Front-end code change data:
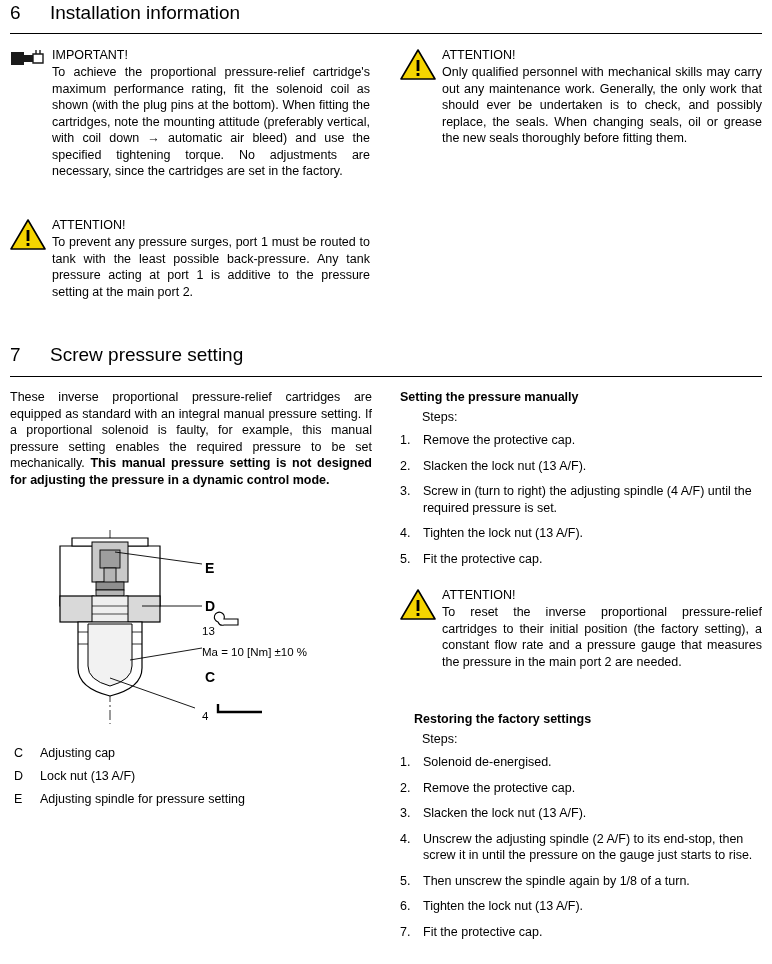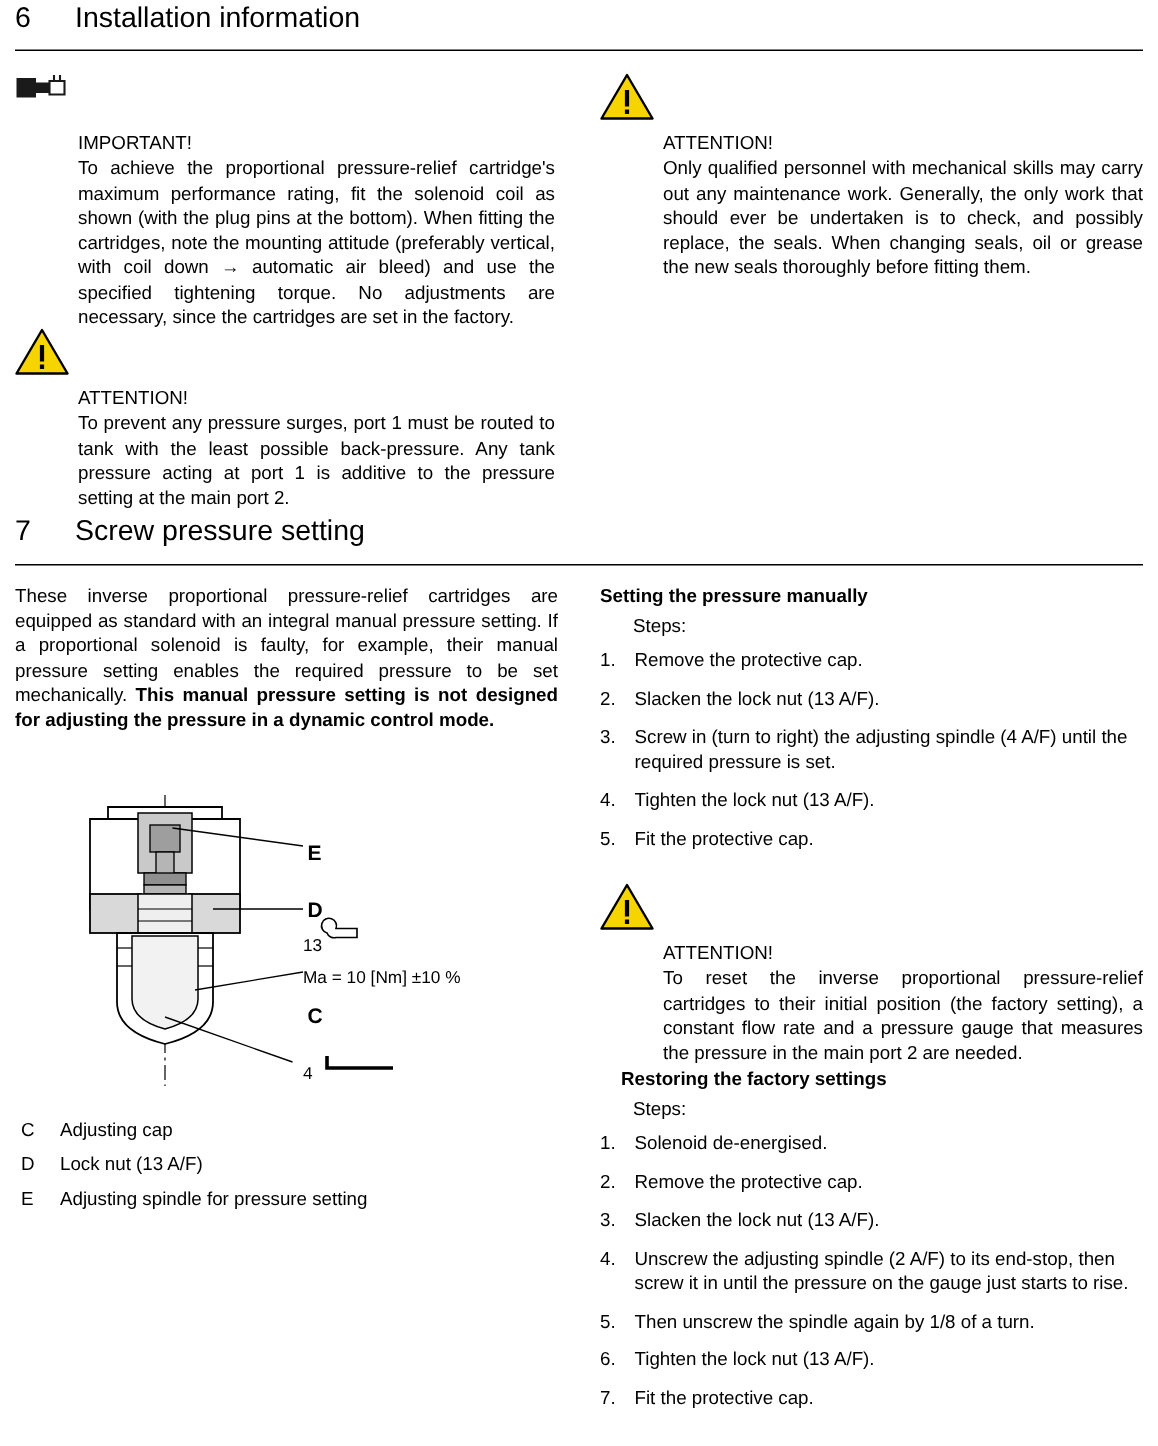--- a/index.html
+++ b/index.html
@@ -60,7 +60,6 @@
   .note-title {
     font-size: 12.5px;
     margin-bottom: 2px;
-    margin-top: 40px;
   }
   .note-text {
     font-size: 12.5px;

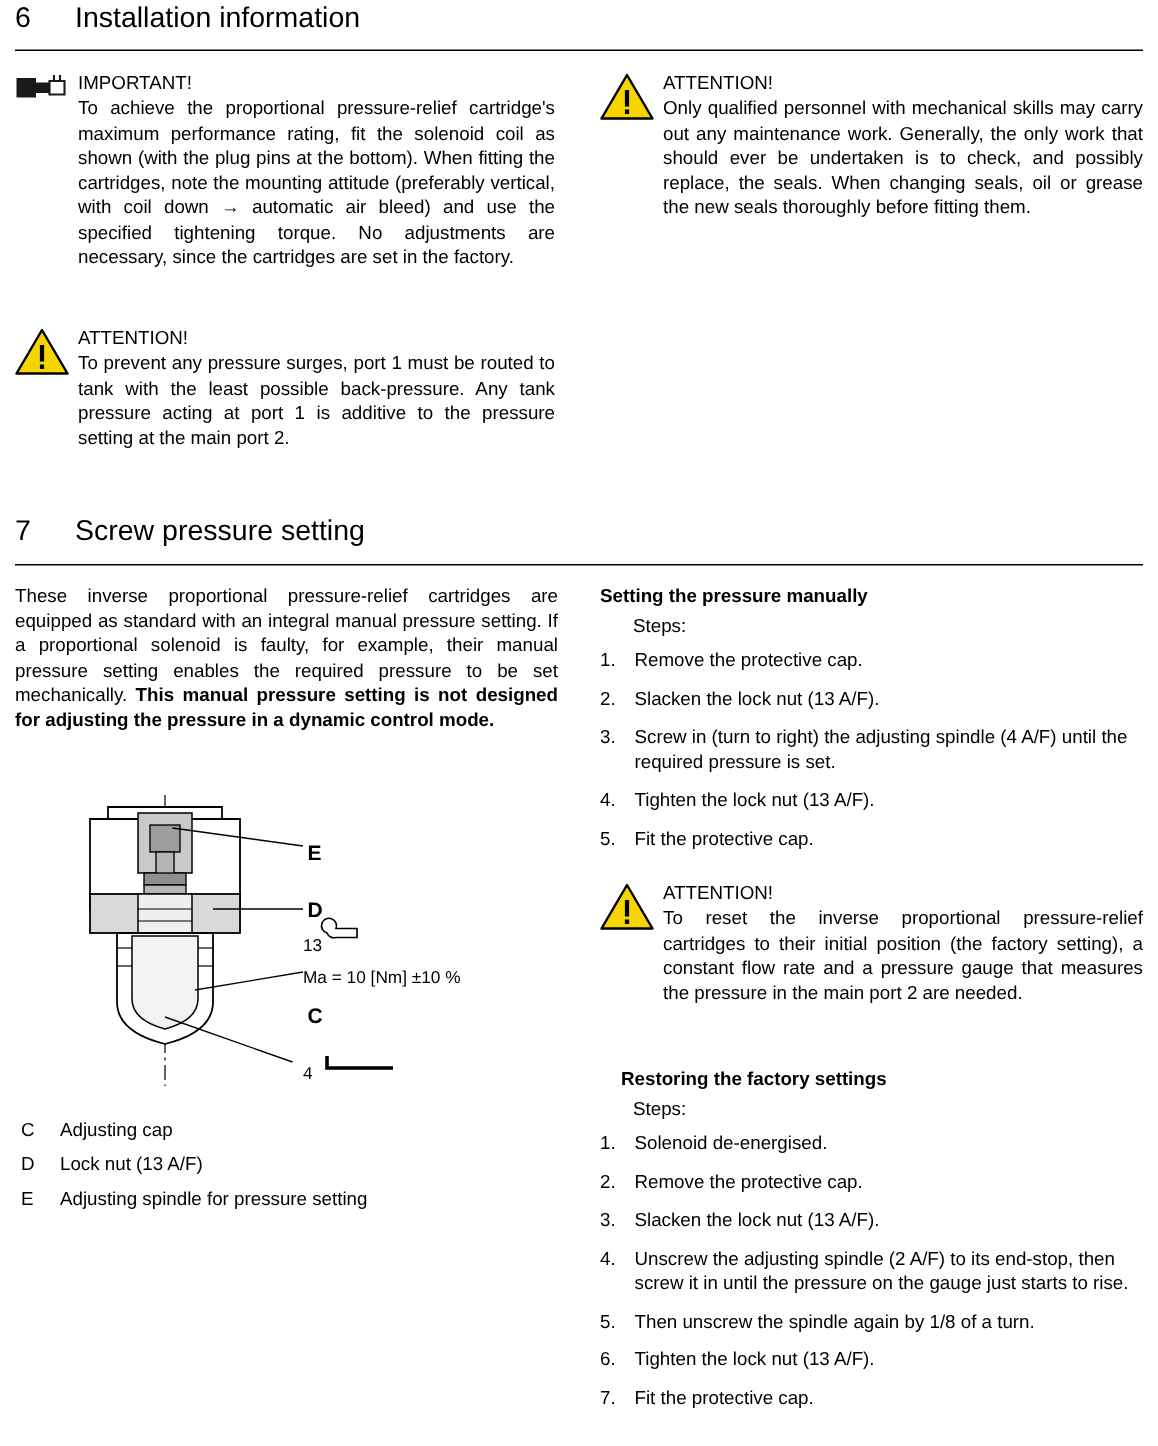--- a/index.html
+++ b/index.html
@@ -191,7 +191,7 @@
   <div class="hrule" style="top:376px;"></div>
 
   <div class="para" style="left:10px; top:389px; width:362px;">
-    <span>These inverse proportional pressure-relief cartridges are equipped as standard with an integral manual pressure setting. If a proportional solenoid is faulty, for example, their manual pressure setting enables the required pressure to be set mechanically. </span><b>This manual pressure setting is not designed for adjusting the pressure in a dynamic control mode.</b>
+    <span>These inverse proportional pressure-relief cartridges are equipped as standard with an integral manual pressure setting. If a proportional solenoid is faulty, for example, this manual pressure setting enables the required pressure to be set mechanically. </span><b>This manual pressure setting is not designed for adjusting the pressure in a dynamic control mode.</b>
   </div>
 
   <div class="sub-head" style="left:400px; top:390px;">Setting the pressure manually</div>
...
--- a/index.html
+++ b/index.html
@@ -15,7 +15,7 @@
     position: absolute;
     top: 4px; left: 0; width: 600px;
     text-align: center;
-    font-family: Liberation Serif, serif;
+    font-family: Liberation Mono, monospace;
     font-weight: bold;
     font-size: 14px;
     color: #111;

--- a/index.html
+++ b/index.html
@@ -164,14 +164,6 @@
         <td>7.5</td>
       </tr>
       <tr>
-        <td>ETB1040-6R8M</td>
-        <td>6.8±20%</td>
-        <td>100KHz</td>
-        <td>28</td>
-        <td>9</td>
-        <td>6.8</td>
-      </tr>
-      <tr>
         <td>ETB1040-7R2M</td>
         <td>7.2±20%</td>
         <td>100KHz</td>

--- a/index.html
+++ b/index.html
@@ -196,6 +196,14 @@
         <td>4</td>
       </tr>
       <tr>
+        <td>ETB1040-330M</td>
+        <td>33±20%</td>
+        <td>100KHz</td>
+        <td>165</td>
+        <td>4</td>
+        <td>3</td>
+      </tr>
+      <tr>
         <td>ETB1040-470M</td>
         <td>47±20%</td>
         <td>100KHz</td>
---
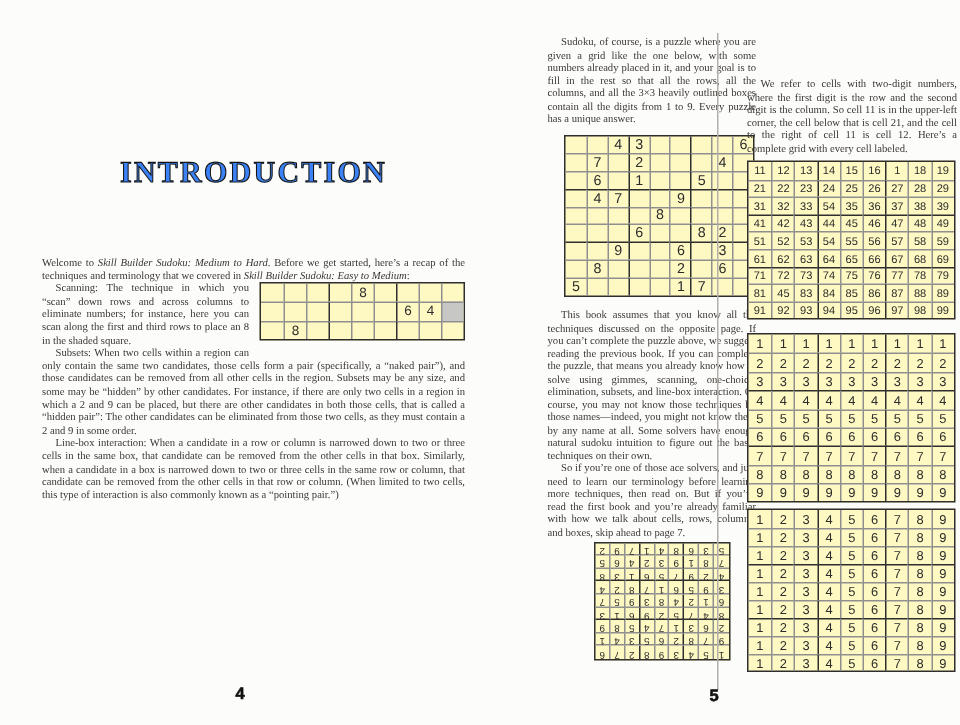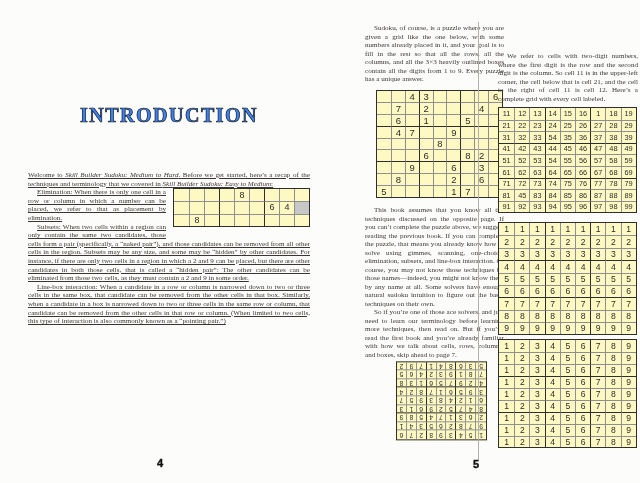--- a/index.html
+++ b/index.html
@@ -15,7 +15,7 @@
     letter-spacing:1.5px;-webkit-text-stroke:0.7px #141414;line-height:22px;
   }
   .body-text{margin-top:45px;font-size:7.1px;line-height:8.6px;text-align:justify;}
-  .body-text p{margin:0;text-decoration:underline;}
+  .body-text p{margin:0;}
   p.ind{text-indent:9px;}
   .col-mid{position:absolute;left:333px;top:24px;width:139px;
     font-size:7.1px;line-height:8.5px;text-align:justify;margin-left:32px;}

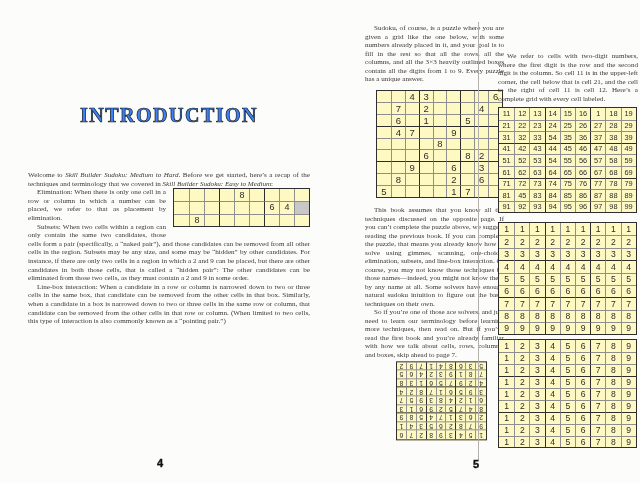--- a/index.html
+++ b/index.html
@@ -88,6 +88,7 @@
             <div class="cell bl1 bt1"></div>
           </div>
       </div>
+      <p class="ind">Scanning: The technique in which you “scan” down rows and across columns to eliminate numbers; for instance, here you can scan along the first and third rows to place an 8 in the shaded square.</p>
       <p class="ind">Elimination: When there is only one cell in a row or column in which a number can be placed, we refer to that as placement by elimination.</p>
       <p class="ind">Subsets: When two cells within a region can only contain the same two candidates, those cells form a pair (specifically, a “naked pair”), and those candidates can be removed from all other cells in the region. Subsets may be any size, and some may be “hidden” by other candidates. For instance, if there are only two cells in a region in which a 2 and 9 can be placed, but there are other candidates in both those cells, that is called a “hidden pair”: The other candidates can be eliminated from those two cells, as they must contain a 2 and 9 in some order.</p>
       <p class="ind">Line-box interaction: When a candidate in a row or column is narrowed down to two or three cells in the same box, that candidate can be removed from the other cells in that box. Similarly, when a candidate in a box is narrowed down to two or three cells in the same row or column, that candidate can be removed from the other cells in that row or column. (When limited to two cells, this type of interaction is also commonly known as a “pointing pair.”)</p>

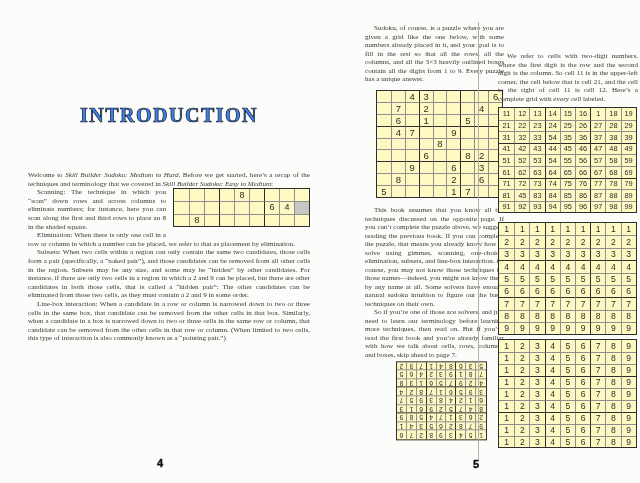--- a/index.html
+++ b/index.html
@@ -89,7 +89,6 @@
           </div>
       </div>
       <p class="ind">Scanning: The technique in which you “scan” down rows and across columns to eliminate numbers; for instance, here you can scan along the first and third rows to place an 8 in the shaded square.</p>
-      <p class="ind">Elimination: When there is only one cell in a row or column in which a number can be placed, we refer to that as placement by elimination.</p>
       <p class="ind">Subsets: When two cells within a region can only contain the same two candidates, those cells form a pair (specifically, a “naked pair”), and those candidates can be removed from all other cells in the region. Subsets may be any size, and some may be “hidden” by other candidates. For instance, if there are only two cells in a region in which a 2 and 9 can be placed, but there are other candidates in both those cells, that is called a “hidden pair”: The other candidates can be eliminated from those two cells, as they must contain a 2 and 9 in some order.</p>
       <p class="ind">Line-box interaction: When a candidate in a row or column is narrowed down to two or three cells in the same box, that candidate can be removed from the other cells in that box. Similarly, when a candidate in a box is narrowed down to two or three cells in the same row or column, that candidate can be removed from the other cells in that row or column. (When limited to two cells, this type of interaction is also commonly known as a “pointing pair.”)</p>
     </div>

◆ **EXERCISE DIRECTIONS**
Each line above that contains the string "example" should be identified and copied.

◆ **SOLUTION FOR THIS TASK**
-    <span>These inverse proportional pressure-relief cartridges are equipped as standard with an integral manual pressure setting. If a proportional solenoid is faulty, for example, their manual pressure setting enables the required pressure to be set mechanically. </span><b>This manual pressure setting is not designed for adjusting the pressure in a dynamic control mode.</b>
+    <span>These inverse proportional pressure-relief cartridges are equipped as standard with an integral manual pressure setting. If a proportional solenoid is faulty, for example, this manual pressure setting enables the required pressure to be set mechanically. </span><b>This manual pressure setting is not designed for adjusting the pressure in a dynamic control mode.</b>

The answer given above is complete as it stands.